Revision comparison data
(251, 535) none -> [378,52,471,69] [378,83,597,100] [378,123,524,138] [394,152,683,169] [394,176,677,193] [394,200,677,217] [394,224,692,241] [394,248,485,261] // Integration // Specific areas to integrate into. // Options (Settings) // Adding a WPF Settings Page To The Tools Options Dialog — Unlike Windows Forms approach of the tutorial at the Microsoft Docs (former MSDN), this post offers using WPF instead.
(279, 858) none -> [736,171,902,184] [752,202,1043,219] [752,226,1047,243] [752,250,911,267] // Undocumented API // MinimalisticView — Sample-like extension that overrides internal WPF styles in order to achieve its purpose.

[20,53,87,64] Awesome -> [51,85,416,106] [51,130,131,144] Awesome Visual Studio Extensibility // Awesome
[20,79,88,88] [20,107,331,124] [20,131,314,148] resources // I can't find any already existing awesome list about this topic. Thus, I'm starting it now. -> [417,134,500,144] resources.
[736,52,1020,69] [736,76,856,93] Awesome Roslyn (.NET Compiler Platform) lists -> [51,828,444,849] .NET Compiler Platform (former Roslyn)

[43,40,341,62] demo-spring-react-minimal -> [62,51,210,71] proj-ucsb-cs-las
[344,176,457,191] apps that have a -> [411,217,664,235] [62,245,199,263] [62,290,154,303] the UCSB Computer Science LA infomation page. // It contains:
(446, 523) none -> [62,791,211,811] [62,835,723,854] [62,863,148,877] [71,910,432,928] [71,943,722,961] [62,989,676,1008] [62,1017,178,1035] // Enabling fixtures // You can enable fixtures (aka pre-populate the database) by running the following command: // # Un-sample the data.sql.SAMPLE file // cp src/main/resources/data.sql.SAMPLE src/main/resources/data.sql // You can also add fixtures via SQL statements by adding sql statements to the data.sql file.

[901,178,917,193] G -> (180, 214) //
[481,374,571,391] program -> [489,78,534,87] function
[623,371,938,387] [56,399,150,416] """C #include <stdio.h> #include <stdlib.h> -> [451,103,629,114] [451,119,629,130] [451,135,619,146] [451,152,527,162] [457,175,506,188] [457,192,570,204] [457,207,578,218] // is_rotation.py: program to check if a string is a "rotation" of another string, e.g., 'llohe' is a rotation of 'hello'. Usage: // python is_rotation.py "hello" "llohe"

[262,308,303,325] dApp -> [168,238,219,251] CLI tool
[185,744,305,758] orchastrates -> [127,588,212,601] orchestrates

» **Problem requirements**: Transcribe the entries exactly, and make each line match the original.

» **Written answer**:
(251, 535) none -> [378,52,471,69] [378,83,597,100] [378,123,524,138] [394,152,683,169] [394,176,677,193] [394,200,677,217] [394,224,692,241] [394,248,485,261] // Integration // Specific areas to integrate into. // Options (Settings) // Adding a WPF Settings Page To The Tools Options Dialog — Unlike Windows Forms approach of the tutorial at the Microsoft Docs (former MSDN), this post offers using WPF instead.
(279, 858) none -> [736,171,902,184] [752,202,1043,219] [752,226,1047,243] [752,250,911,267] // Undocumented API // MinimalisticView — Sample-like extension that overrides internal WPF styles in order to achieve its purpose.

[20,53,87,64] Awesome -> [51,85,416,106] [51,130,131,144] Awesome Visual Studio Extensibility // Awesome
[20,79,88,88] [20,107,331,124] [20,131,314,148] resources // I can't find any already existing awesome list about this topic. Thus, I'm starting it now. -> [417,134,500,144] resources.
[736,52,1020,69] [736,76,856,93] Awesome Roslyn (.NET Compiler Platform) lists -> [51,828,444,849] .NET Compiler Platform (former Roslyn)

[43,40,341,62] demo-spring-react-minimal -> [62,51,210,71] proj-ucsb-cs-las
[344,176,457,191] apps that have a -> [411,217,664,235] [62,245,199,263] [62,290,154,303] the UCSB Computer Science LA infomation page. // It contains:
(446, 523) none -> [62,791,211,811] [62,835,723,854] [62,863,148,877] [71,910,432,928] [71,943,722,961] [62,989,676,1008] [62,1017,178,1035] // Enabling fixtures // You can enable fixtures (aka pre-populate the database) by running the following command: // # Un-sample the data.sql.SAMPLE file // cp src/main/resources/data.sql.SAMPLE src/main/resources/data.sql // You can also add fixtures via SQL statements by adding sql statements to the data.sql file.

[901,178,917,193] G -> (180, 214) //
[481,374,571,391] program -> [489,78,534,87] function
[623,371,938,387] [56,399,150,416] """C #include <stdio.h> #include <stdlib.h> -> [451,103,629,114] [451,119,629,130] [451,135,619,146] [451,152,527,162] [457,175,506,188] [457,192,570,204] [457,207,578,218] // is_rotation.py: program to check if a string is a "rotation" of another string, e.g., 'llohe' is a rotation of 'hello'. Usage: // python is_rotation.py "hello" "llohe"

[262,308,303,325] dApp -> [168,238,219,251] CLI tool
[185,744,305,758] orchastrates -> [127,588,212,601] orchestrates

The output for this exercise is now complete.